Giannis Antetokounmpo è uno dei più forti giocatori di basket in circolazione. Giannis Antetokounmpo è fuori dalla lotta per l’Anello dell’Nba. A volte accade di non riuscire a vincere. Ha perso Ayrton Senna, ha perso Diego Armando Maradona, ha perso Babe Ruth e pure Eddy Merckx che non perdeva quasi mai. Perché Eddy Merckx davvero non perdeva quasi mai. Non sempre lo sport concede gloria al più forte. Soprattutto se non è facile dire chi è il più forte. E l’Nba moderna lascia il dubbio.

 

Qualcuno si appassionerebbe ancora allo sport se rappresentasse un mero calcolo di equazioni? Non funziona e non è mai funzionato così. Ci si ricorda ancora del trionfo retorico per il trionfo del Leicester di Claudio Ranieri, per la bellezza degli scudetti del Cagliari di Gigi Riva o del Verona di Osvaldo Bagnoli, della vittoria del Mondiale di ciclismo del 1973 di Felice Gimondi davanti a Freddy Maertens, Luis Ocaña ed Eddy Merckx. Sarebbe potuto andare diversamente. Non è andata così. “Sono dispiaciuto, peccato, ma i fallimenti sono altra cosa”, disse il Cannibale, quarto al traguardo.

 

Vincessero sempre i più forti sarebbe una noia totale, il trionfo del merito. E nello sport non sempre, quasi mai, è una cosa buona.

 

“Non c’è fallimento nello sport". E poi: “Alcuni giorni ce la fai, altri giorni ti perdi. Oggi è stato uno di quei giorni”. Giannis Antetokounmpo forse si è giustificato dopo la partita persa 128-126 ai supplementari con i Miami Heat che ha sancito l’eliminazione dei suoi Milwaukee Bucks.

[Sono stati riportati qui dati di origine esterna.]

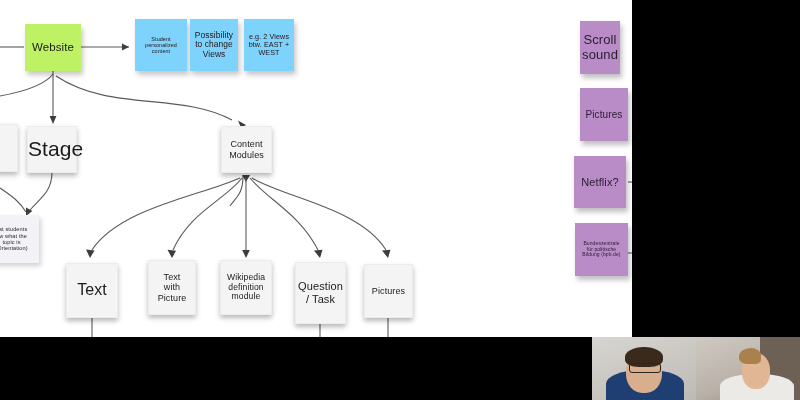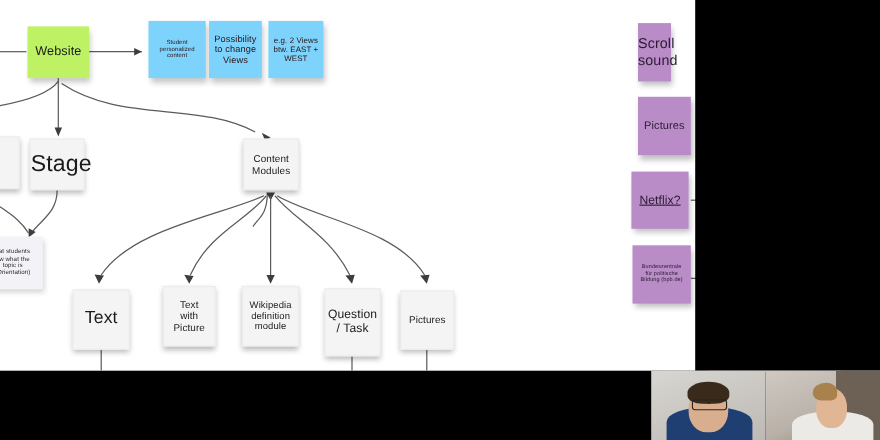--- a/index.html
+++ b/index.html
@@ -189,40 +189,40 @@
       <span class="inner">
         <span>Question</span><br>
         <span>/ Task</span>
       </span>
     </div>
 
     <div class="card gcard" style="left:364px;top:264px;width:49px;height:54px;font-size:9px;">
       <span class="inner">Pictures</span>
     </div>
 
-    <div class="card ucard" style="left:580px;top:21px;width:30px;height:53px;font-size:13px;">
+    <div class="card ucard" style="left:580px;top:21px;width:40px;height:53px;font-size:13px;">
       <span class="inner">
         <span>Scroll</span><br>
         <span>sound</span>
       </span>
     </div>
 
     <div class="card ucard" style="left:580px;top:88px;width:48px;height:53px;font-size:10px;">
       <span class="inner">Pictures</span>
     </div>
 
     <div class="card ucard" style="left:660px;top:88px;width:48px;height:53px;font-size:5.6px;">
       <span class="inner">
         <span>video plays</span><br>
         <span>automatically</span><br>
         <span>via scroll</span>
       </span>
     </div>
 
-    <div class="card ucard" style="left:574px;top:156px;width:52px;height:52px;font-size:11px;text-decoration:underline;">
+    <div class="card ucard" style="left:574px;top:156px;width:52px;height:52px;font-size:11px;">
       <span class="inner">Netflix?</span>
     </div>
 
     <div class="card ucard" style="left:657px;top:156px;width:50px;height:52px;font-size:4.8px;">
       <span class="inner">
         <span>Link to</span><br>
         <span>Dokumentationen</span>
       </span>
     </div>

Poteva andare diversamente. E’ finita male, parecchio male. Nella maniera peggiore: eliminazione al primo turno. Ogni tanto succede. Fa male, fa arrabbiare, a volte disperare. Ma succede.

 

Poi c’è sempre qualcuno che fa la domanda, che associa l’eliminazione, il passo falso con il fallimento. E’ parecchio fastidioso pensare al fallimento. Viene in mente qualcosa senza appello, senza possibilità di ribaltamento, di redenzione. Non sempre è così, ma c’è sempre e costantemente un effluvio di calvinismo, spesso incosciente, quando qualcosa non va nel modo che vorrebbe andare. Qualcosa che rende definitivo e totalizzante un insuccesso. Lo si è visto, sentito, nelle parole di Luciano Spalletti dopo l’eliminazione del Napoli in Champions League contro il Milan. E prima di lui lo si è scorto in altre centinaia e centinaia di casi.

 

Il problema è che ciò che accade nello sport, come tutte le cose della vita in generale, a volte sembra ben più grave e definitiva di quanto lo sia in realtà. Il Napoli festeggerà uno scudetto a breve, débâcle momentanee si trasformano in successi futuri, i più bravi nel loro campo, troveranno la loro dimensione e chissà, magari un giorno, torneranno a vincere.

 

E’ un bel casino lo sport, non ci si capisce mai come le storie di sport vanno a finire, qual è il peso specifico delle vittorie e delle sconfitte. Se le prime servono davvero senza le seconde. O quando le seconde sono o meno importanti per ricondurre alle prime. E’ tutto questo qualcosa che c’entra più con la letteratura che con la cronaca, ed è pure difficile essere in grado di mettere insieme l’attualità con la storia. Giannis Antetokounmpo ha detto il vero, che una sconfitta non è un fallimento, ma è anche difficile rapportarsi con la sconfitta per chi sta dall’altra parte del microfono, per chi di queste sconfitte le deve commentare.